# The problem
Up to and including the line bearing "[131,374,204,385] much, much", output every line of the entries exactly as written, starting from the first; pictures stay out.

# Material for the task
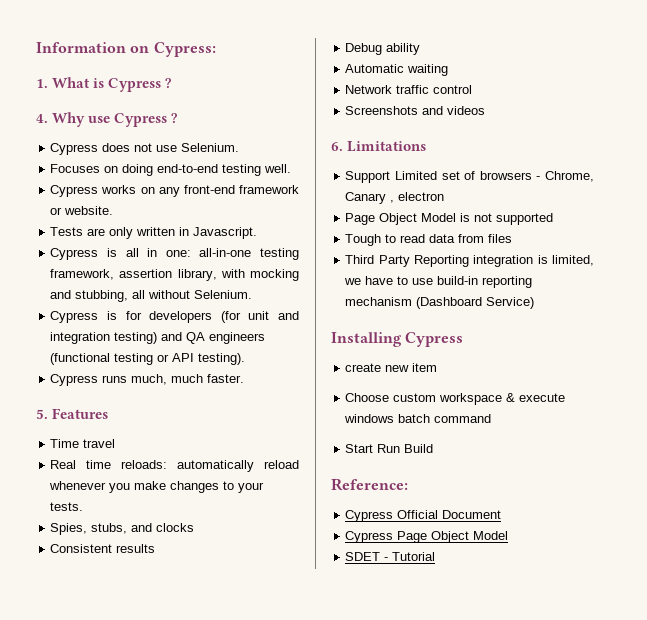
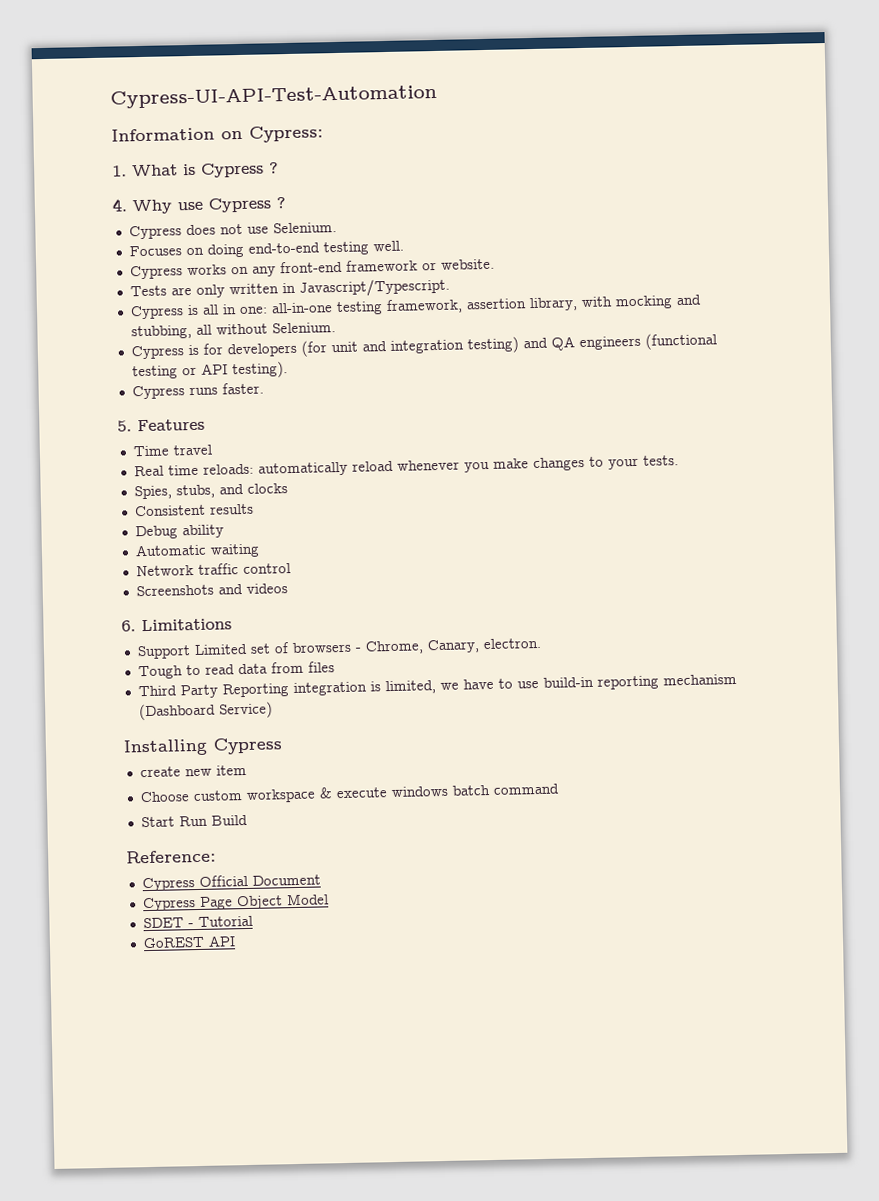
(36, 47) none -> [110,84,437,109] Cypress-UI-API-Test-Automation //
[193,227,258,239] Javascript. -> [298,277,450,298] Javascript/Typescript.
[131,374,204,385] much, much -> (218, 391) none
[345,192,445,204] [345,213,554,225] Canary , electron // Page Object Model is not supported -> [426,637,541,654] Canary, electron.
(436, 556) none -> [142,935,236,949] // GoREST API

# Exercise response
(36, 47) none -> [110,84,437,109] Cypress-UI-API-Test-Automation //
[193,227,258,239] Javascript. -> [298,277,450,298] Javascript/Typescript.
[131,374,204,385] much, much -> (218, 391) none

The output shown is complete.